When those barriers are strong:
- inflammatory signals are controlled
- harmful agents are excluded
- neuronal function remains stable
When they weaken:
- the brain becomes exposed
- immune responses increase
- long-term damage may follow
This brings us back to the central
theme of this article.
Exercise is not just improving fitness
— it is helping to restore control over these systems:
- strengthening the blood–brain barrier
(via GPLD1)
- reducing systemic inflammation
- improving metabolic function
- supporting mitochondrial health
In other words, it helps the body
maintain the boundaries that protect the brain.
The emerging biology — TNAP, GPLD1,
vitamin B6, mitochondria — is complex.
Oral bacteria and
its link to brain function
Alzheimer’s and Parkinson’s research has
also looked at the effect of the oral microbiome.
Tooth decay and gum disease are not
just local problems — they influence whole-body inflammation.
· Harmful oral bacteria (e.g.
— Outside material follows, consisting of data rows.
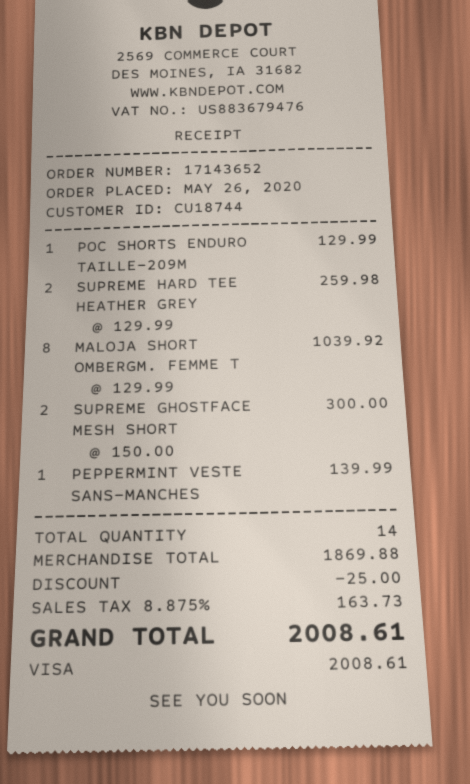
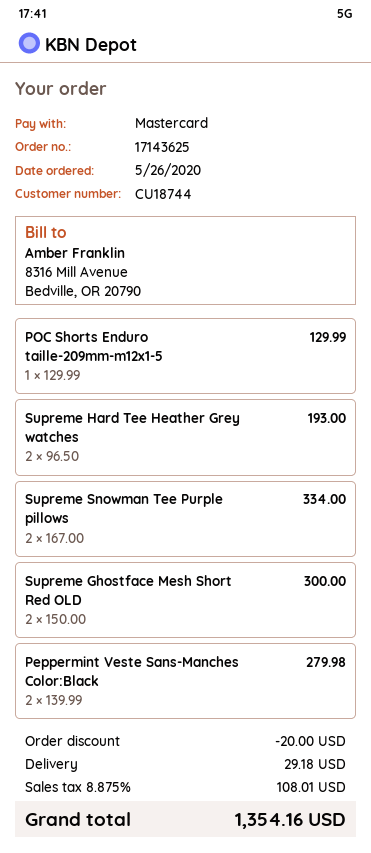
order number: 17143652 -> 17143625
payment method: Visa -> Mastercard
SUPREME HARD TEE HEATHER GREY: 2 x 129.99 = 259.98 -> 2 x 96.50 = 193.00
MALOJA SHORT OMBERGM. FEMME T: 8 x 129.99 = 1039.92 -> none
PEPPERMINT VESTE SANS-MANCHES: 1 x 139.99 = 139.99 -> 2 x 139.99 = 279.98
Supreme Snowman Tee Purple pillows: none -> 2 x 167.00 = 334.00
discount: 25.00 -> 20.00
shipping: none -> 29.18
tax: 8.875% = 163.73 -> 8.875% = 108.01
total: 2008.61 -> 1354.16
Porphyromonas gingivalis) increase with poor oral hygiene.
· These bacteria can enter the bloodstream, especially when gums bleed.
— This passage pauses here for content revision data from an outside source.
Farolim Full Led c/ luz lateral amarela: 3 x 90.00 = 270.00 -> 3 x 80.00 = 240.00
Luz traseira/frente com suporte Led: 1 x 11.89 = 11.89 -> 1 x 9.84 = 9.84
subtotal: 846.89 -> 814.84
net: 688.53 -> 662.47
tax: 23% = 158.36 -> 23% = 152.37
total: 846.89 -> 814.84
· This can contribute to systemic inflammation and stress the brain.
· Inflammation may weaken the blood–brain barrier (BBB).
· A weaker BBB allows more harmful molecules to reach the brain.
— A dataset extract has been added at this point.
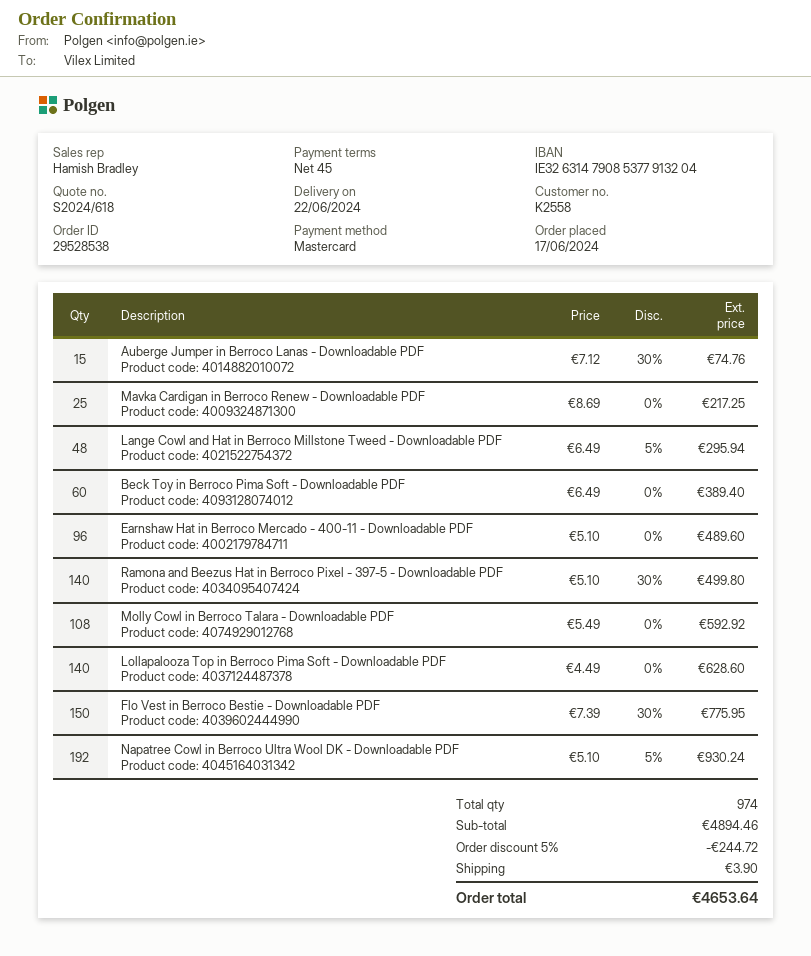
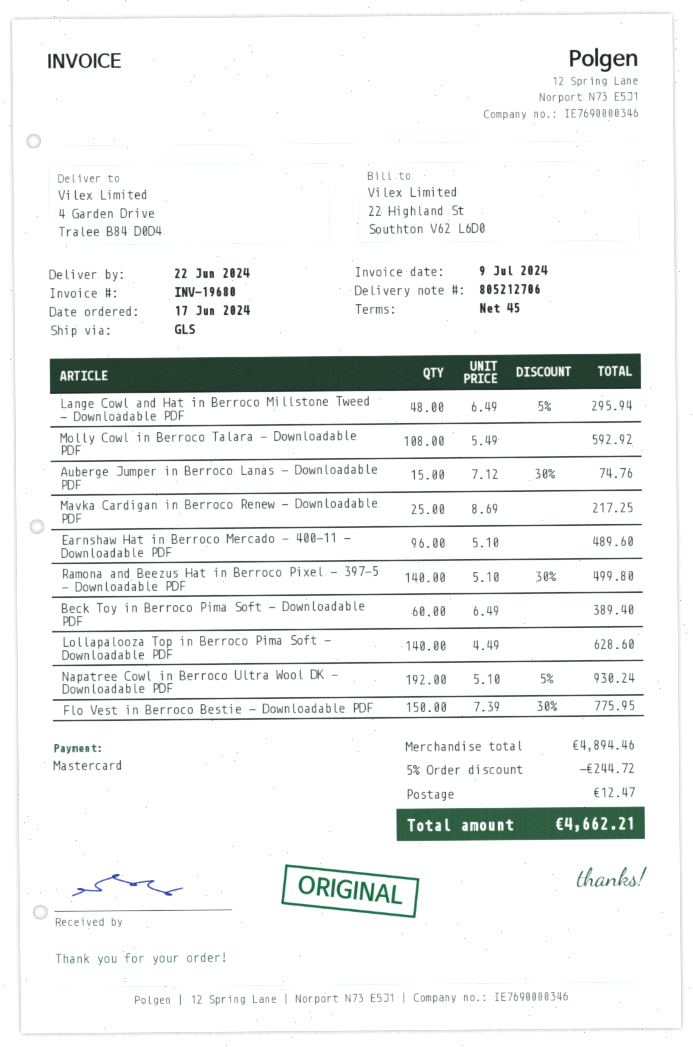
shipping: 3.90 -> 12.47
total: 4653.64 -> 4662.21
· This links oral health to cognitive decline and dementia risk.
· At the same time, some oral bacteria are highly beneficial.
o
These bacteria
convert dietary nitrates into nitric oxide (NO).
o
Nitric oxide
improves cerebral blood flow and brain function.
o
Overuse of strong
antiseptic mouthwash can reduce these beneficial bacteria.
o
The goal is balance,
not complete sterilization of the mouth.
· Good oral hygiene reduces harmful bacteria without eliminating beneficial ones.
· Healthy gums act as a barrier, preventing bacterial entry into blood.
· Diet plays a major role in shaping the oral microbiome.
· High sugar promotes tooth decay and harmful bacteria.
· Nitrate-rich foods (e.g. vegetables, beetroot) support beneficial bacteria.
· Maintaining teeth and gums is therefore part of protecting long-term brain health.